Leaker Bradley Manning to learn his fate
Pfc Bradley Manning, the man accused of the largest leak of classified information in U.S. history, will learn after three years in custody whether he is guilty of aiding the enemy. The verdict from the judge in the court-martial is to be announced at 1 p.m. ET. Manning could be sentenced to life in prison. He pleaded guilty to lesser charges that could put him in jail for up to 20 years. About three quarters of a million pages of classified documents and videos could have been shared by Manning with site WikiLeaks.
The material covered U.S. military strategy in Iraq and Afghanistan and revealed leaked cables of the U.S. State Department diplomacy. Manning said he leaked the information because it ”upset” or “disturbed” him. He said he didn’t think any of it would harm the United States if it became public. He allegedly tried and failed to give the information to The Washington Post and the New York Times. That, he says, was what made him give the data to WikiLeaks — an organization whose leader might face extradition to the U.S..

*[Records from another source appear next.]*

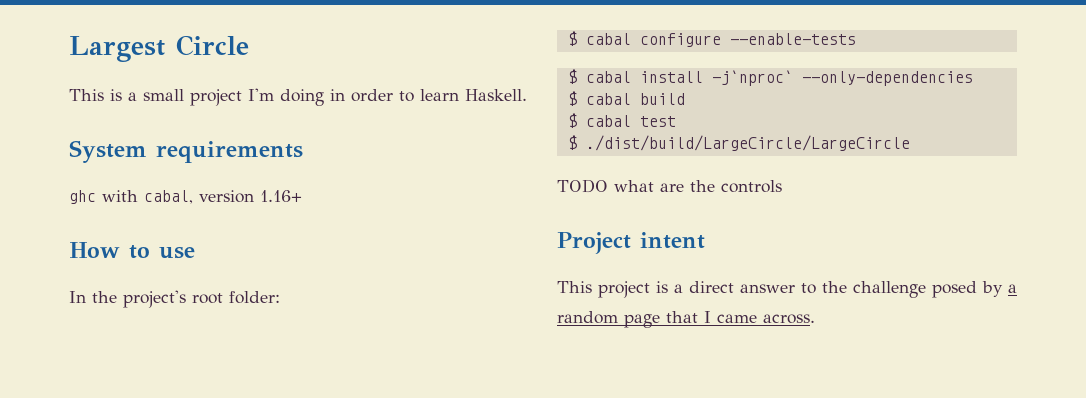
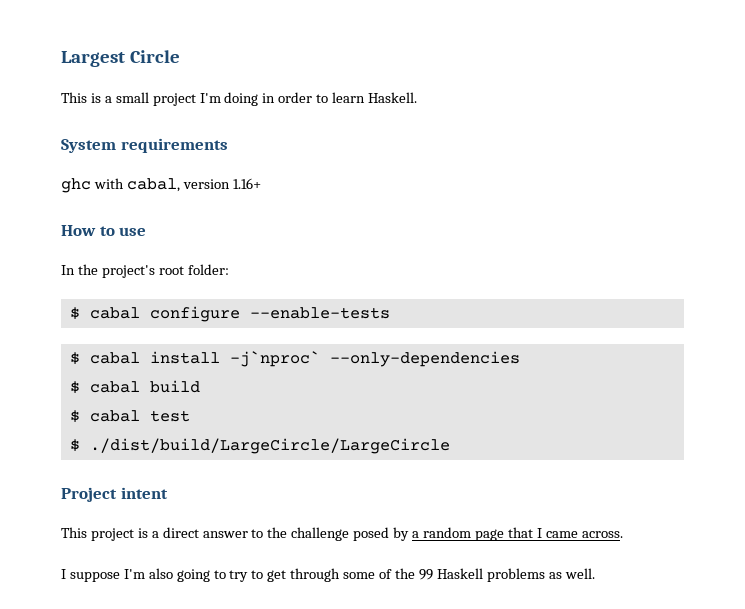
[557,179,782,193] // TODO what are the controls -> (450, 446) none
(815, 319) none -> [61,568,595,582] // I suppose I'm also going to try to get through some of the 99 Haskell problems as well.

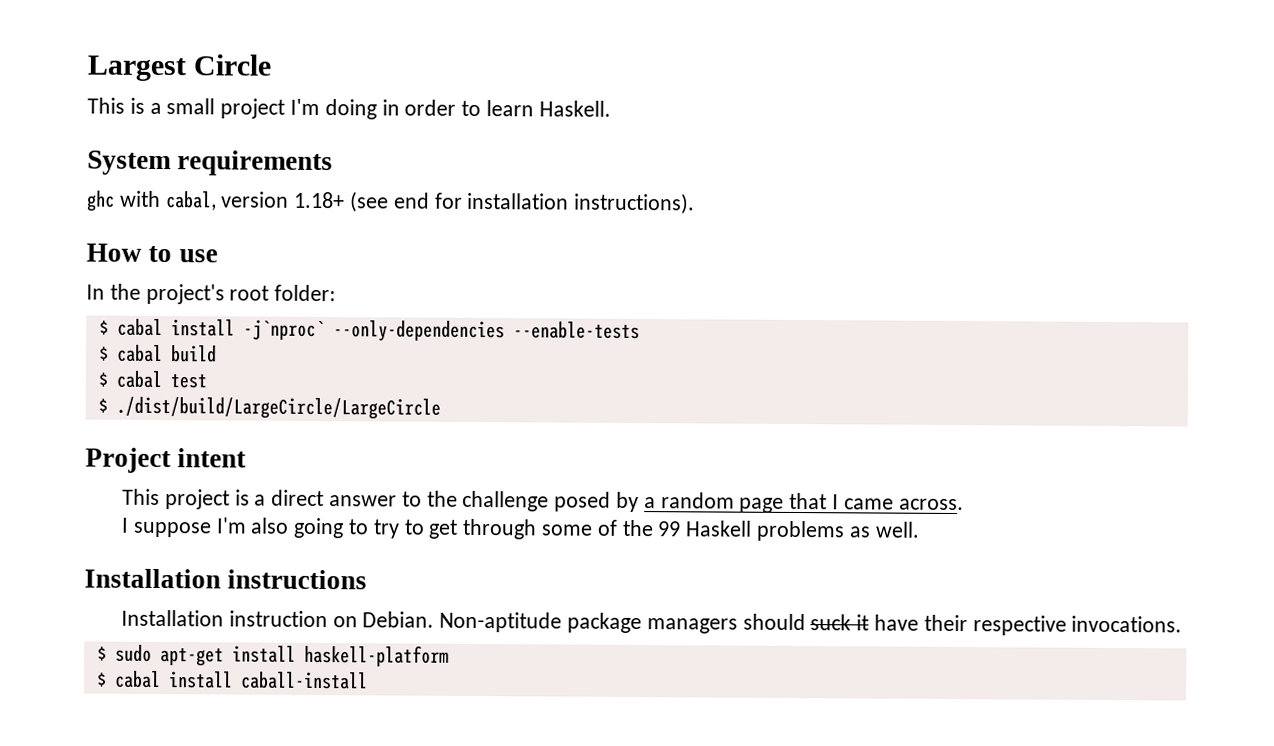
[232,178,261,189] 1.16+ -> [294,191,696,215] 1.18+ (see end for installation instructions).
[69,306,390,322] // $ cabal configure --enable-tests -> (337, 293) none
(520, 359) none -> [512,321,640,340] --enable-tests
(595, 573) none -> [84,568,368,590] [120,609,1183,636] [96,644,449,667] [96,670,368,690] // Installation instructions // Installation instruction on Debian. Non-aptitude package managers should suck it have their respective invocations. // $ sudo apt-get install haskell-platform // $ cabal install caball-install

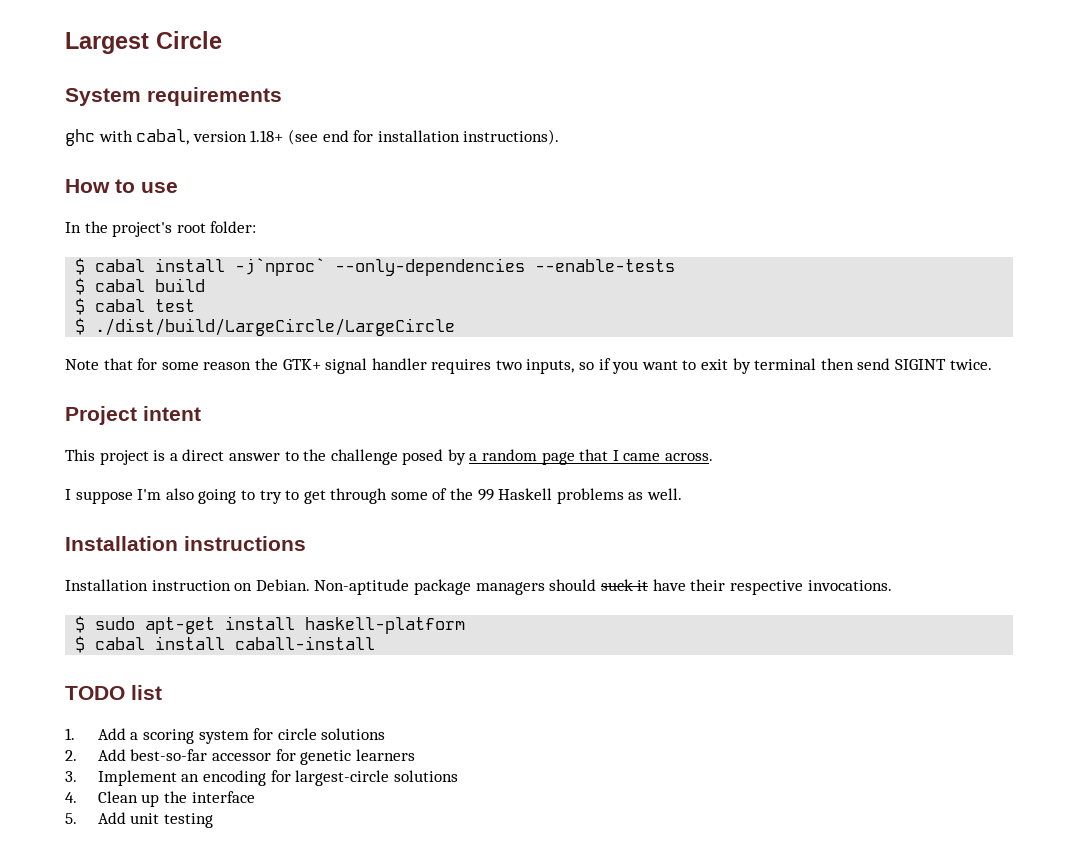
[87,97,611,120] // This is a small project I'm doing in order to learn Haskell. -> (222, 40) none
(441, 408) none -> [65,358,992,374] // Note that for some reason the GTK+ signal handler requires two inputs, so if you want to exit by terminal then send SIGINT twice.
(368, 680) none -> [65,685,162,700] [65,728,386,744] [65,749,415,765] [65,770,458,786] [65,791,255,807] [65,812,213,828] // TODO list // 1. Add a scoring system for circle solutions // 2. Add best-so-far accessor for genetic learners // 3. Implement an encoding for largest-circle solutions // 4. Clean up the interface // 5. Add unit testing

European banks raise capital and concern grows in the market
Britain’s Barclays and Germany’s Deutsche Bank announced they will comply with tougher rules on risk by issuing $9 billion or putting out a fresh purge of assets. That decision raised concerns that regulators will make other European banks take similar action. Investors think these banks are under an even heavier impact of the economy crisis. Also today Fitch rating agency said that Italian mid-sized banks might have to raise more equity because of a deep recession and rising bad debts.
Barclays was exposed enough to be required to raise an extra £ 12.8 billion of capital in the next year. To meet the new target, it will have to tap shareholders for £ 5.8 billion, shrink its loan book by £ 65 to 80 billion and sell £ 2 billion worth of bonds. Deutsche Bank said it had could cut additional 250 billion euros in assets to meet new bank safety rules. Both stocks were doing badly after the announcements.
EU envoy says ousted Morsi is doing well
Egypt’s deposed president Mohamed Morsi is “well”, said Catherine Ashton, the European Union foreign policy chief, after meeting him for two hours. It was his first known contact since he was toppled earlier this month. Ashton said Morsi “has access to information, in terms of TV, newspaper”. She said she wouldn’t represent his views to the public. Egyptian authorities say he is being investigated for accusations of murder.
Ashton said European diplomats would try to mediate an end to the crisis. She said Egyptian politicians had to “make the right decisions”. Millions of Egyptians took to the streets in rival rallies for and against military rule established after Morsi was ousted. More than a hundred people were killed at a rally in support of Morsi on Saturday.
Obama meets negotiators to restart Mideast peace talks
U.S. President Barack Obama met privately with lead Israeli and Palestinian negotiators in Washington. Israeli and Palestinian representatives had their first peace talks in three years on Monday, sided with Secretary of State John Kerry. Obama hasn’t been very active in this process so far. The talks might go into 2014, when the U.S. will hold midterm elections.
There are still big disagreements between Israelis and Palestinians in issues such as borders and security. Kerry met separately with each side on Monday. The two main negotiators seated side by side. Speaking in Cairo, Palestinian President Mahmoud Abbas said he did not want a single Israeli citizen or soldier on Palestinian land.
Veteran Hussain elected Pakistani president
Mamnoon Hussain, a 73-year-old politician and ally of prime minister Nawaz Sharif, has been elected president. The decision was made by legislators. He will be sworn in on 9 September. Asif Ali Zardari is stepping down at the end of his five-year term. The new president was chosen by members of the two houses of parliament and assemblies in Pakistan’s four provinces.
Hussain won easily in three provinces and got 277 out of 311 votes in the upper and lower houses of parliament. He resigned his membership of Sharif’s party after the results were announced so he can be seen as a non-partisan. Under his presidency, Zardari was stripped of powers. Zardari will lose his immunity as head of state when he steps down.